INFORMATION PROVIDED:
_ _ _

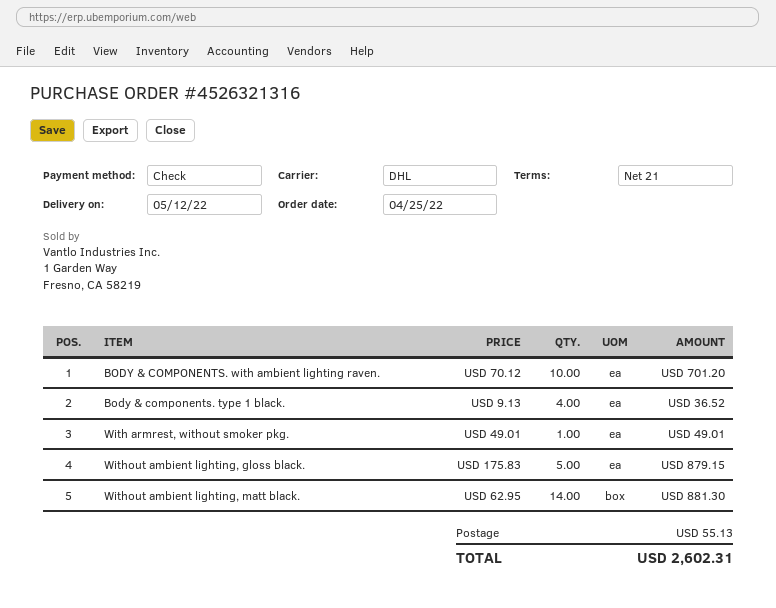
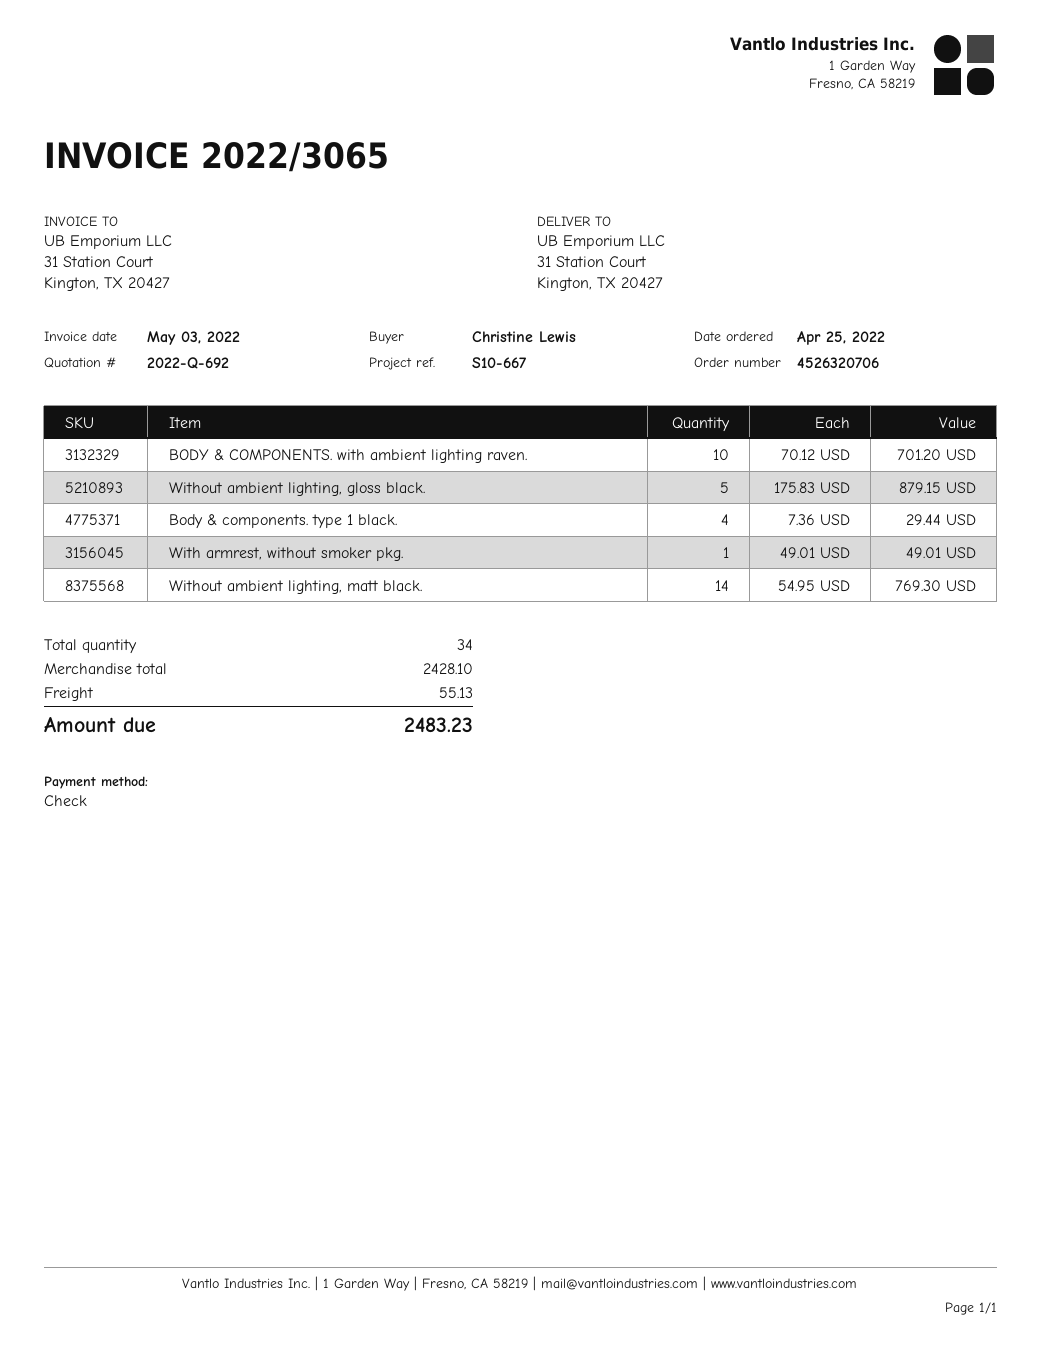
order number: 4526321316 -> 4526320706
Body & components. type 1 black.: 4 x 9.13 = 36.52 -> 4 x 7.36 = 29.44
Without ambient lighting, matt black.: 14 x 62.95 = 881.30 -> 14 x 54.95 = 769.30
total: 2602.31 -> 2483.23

_ _ _

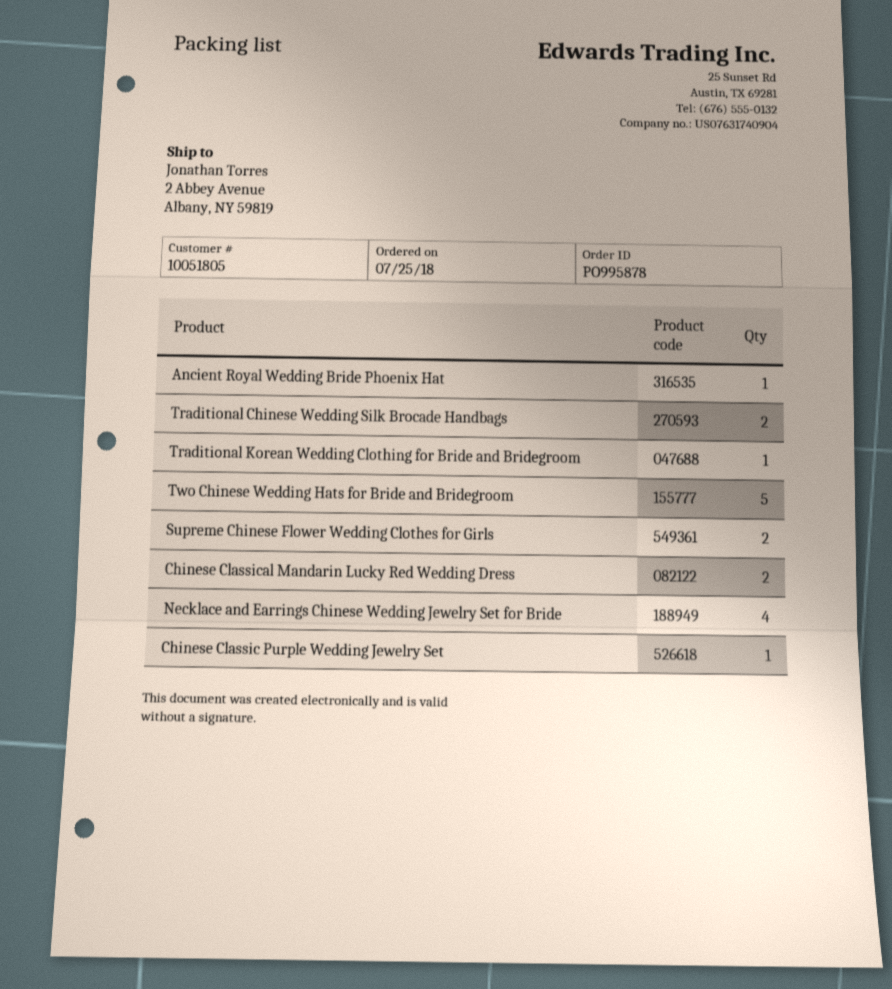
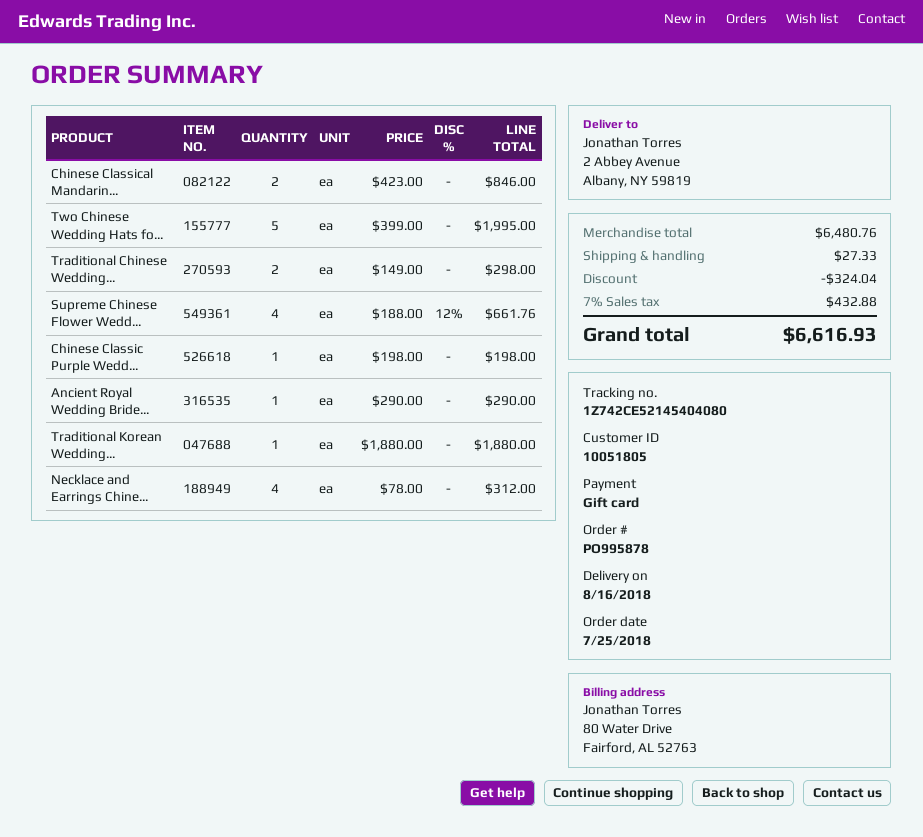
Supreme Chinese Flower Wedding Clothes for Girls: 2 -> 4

_ _ _

TO DO: Only the lines above from the line containing "Without ambient lighting, matt" through the line containing "total: 2602.31 -> 2483.23" should be retyped, exactly and with both ends included.

EXERCISE OUTPUT:
Without ambient lighting, matt black.: 14 x 62.95 = 881.30 -> 14 x 54.95 = 769.30
total: 2602.31 -> 2483.23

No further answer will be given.